FC Gifu FC岐阜
- Full name: Gifu Football Club Co., Ltd.
- Founded: 2001; 25 years ago
- Ground: Gifu Nagaragawa Stadium Gifu, Gifu Prefecture
- Capacity: 26,109
- Chairman: Hiroshi Komatsu
- Manager: Kiyotaka Ishimaru
- League: J3 League
- 2025: J3 League, 13th of 20
- Website: www.fc-gifu.com
| Home colours | Away colours |

= FC Gifu =

Japanese football club

Football Club Gifu (フットボールクラブ岐阜, Futtobōrukurabu Gifu), abbreviated as FC Gifu (FC岐阜, Efu Shī Gifu) is a Japanese football club based in Gifu, capital of Gifu Prefecture, Japan. They play in the J3 League, the third tier of Japanese professional football.

==History==
During the Japan Soccer League and former Japan Football League years, the city and prefecture of Gifu were represented by the Seino Transportation Co. (西濃運輸 Seinō Un'yu) works team, which was relegated from the old JFL for the last time in 1997 and folded shortly thereafter in January 1998.

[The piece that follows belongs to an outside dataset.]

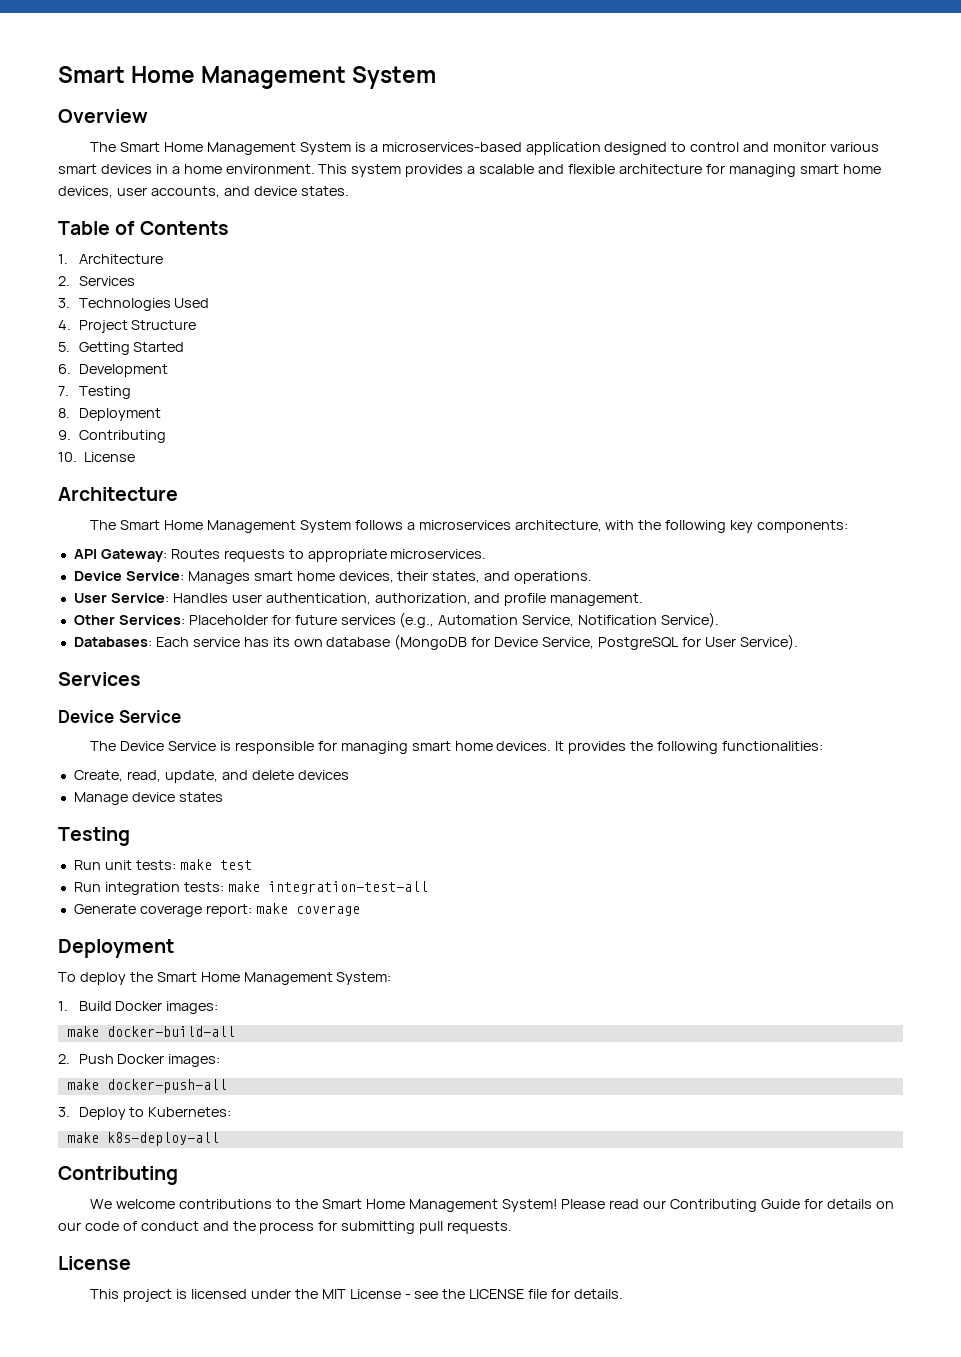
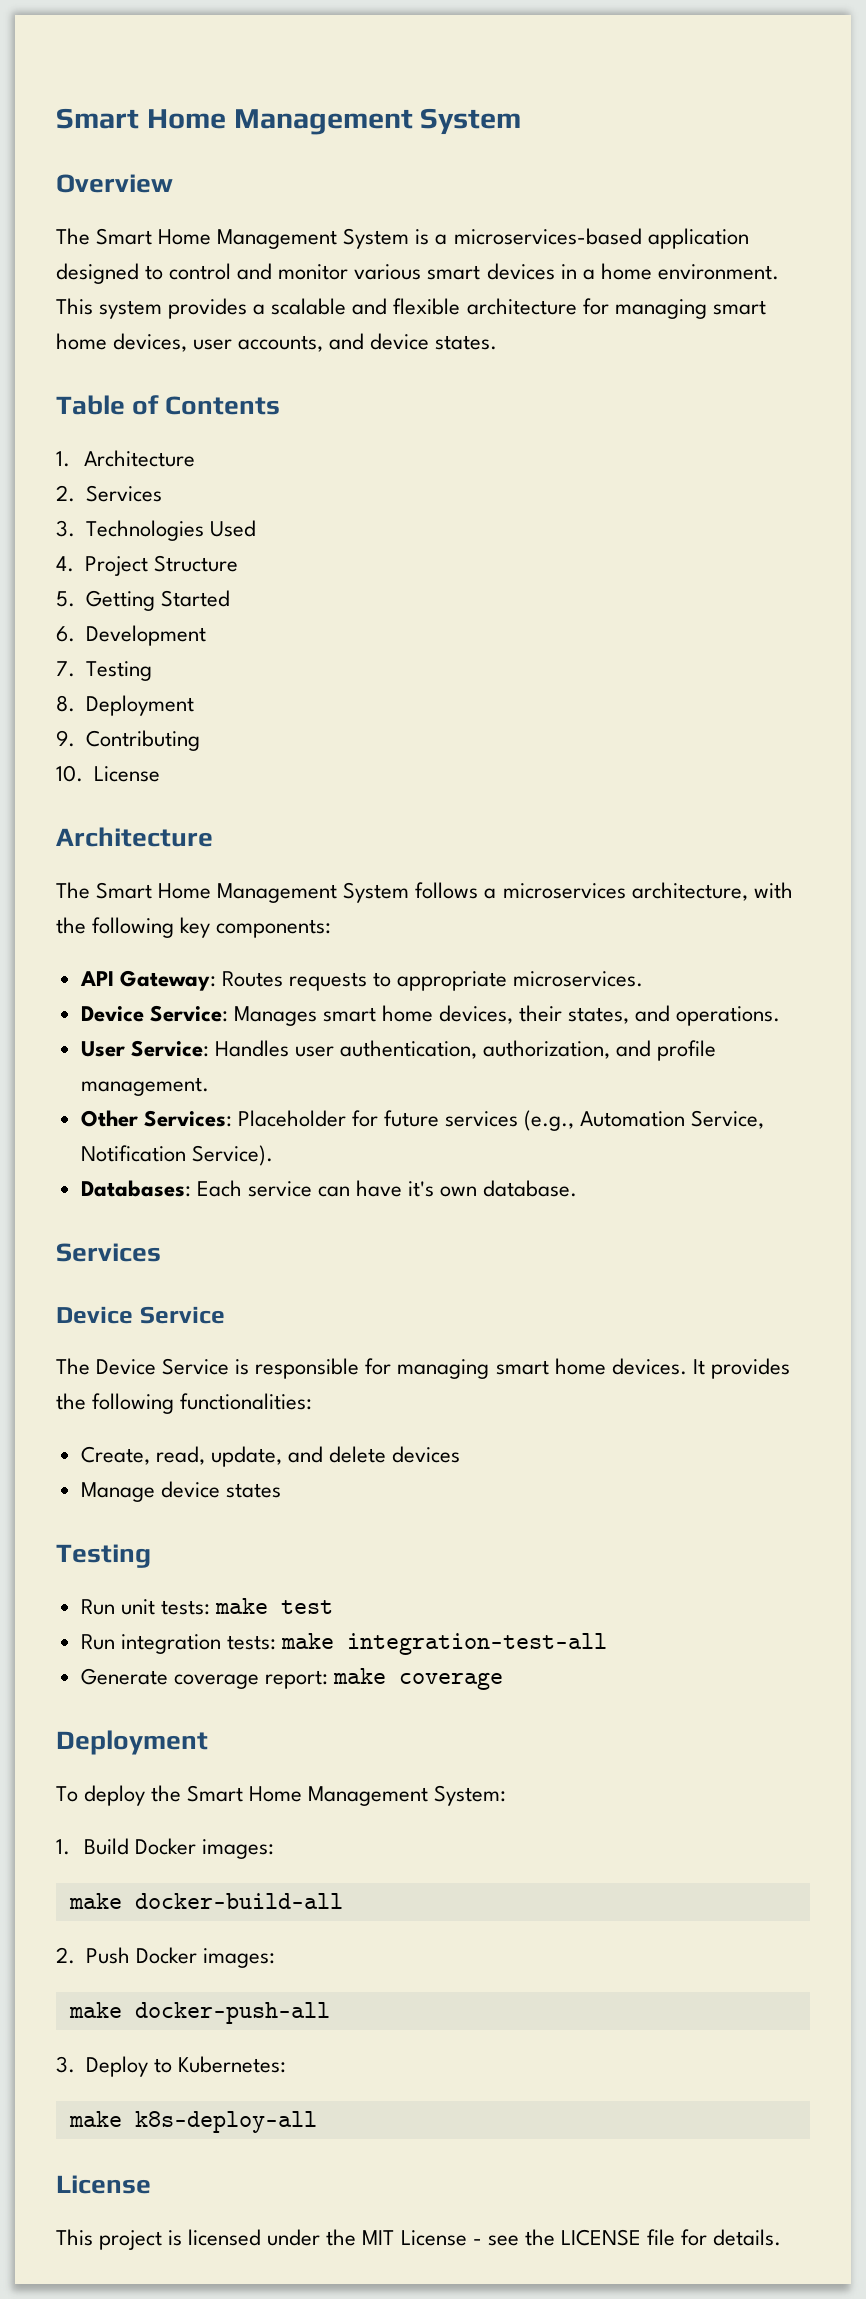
- Databases: Each service has its own database (MongoDB for Device Service, PostgreSQL for User Service).
+ Databases: Each service can have it's own database.
  make k8s-deploy-all
- Contributing
- We welcome contributions to the Smart Home Management System! Please read our Contributing Guide for details on our code of conduct and the process for submitting pull requests.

The modern-day Gifu club was founded in 2001 (Seino's last manager, Masayuki Katsuno, was among the founders, and a former Seino player, Takashi Umeda, later returned to town and joined the club following a decade-long stint with Oita Trinita). The club was promoted to the new Japan Football League in 2007 after beating Honda Lock S.C. in the promotion/relegation play-offs.

The team earned third place at the end of the 2007 season, meaning it qualified for promotion to J.League Division 2. On 3 December 2007, J. League approved a promotion for the team for the 2008 season.

The club finished the 2012 season in 21st place, narrowly missing out on relegation to the Japan Football League.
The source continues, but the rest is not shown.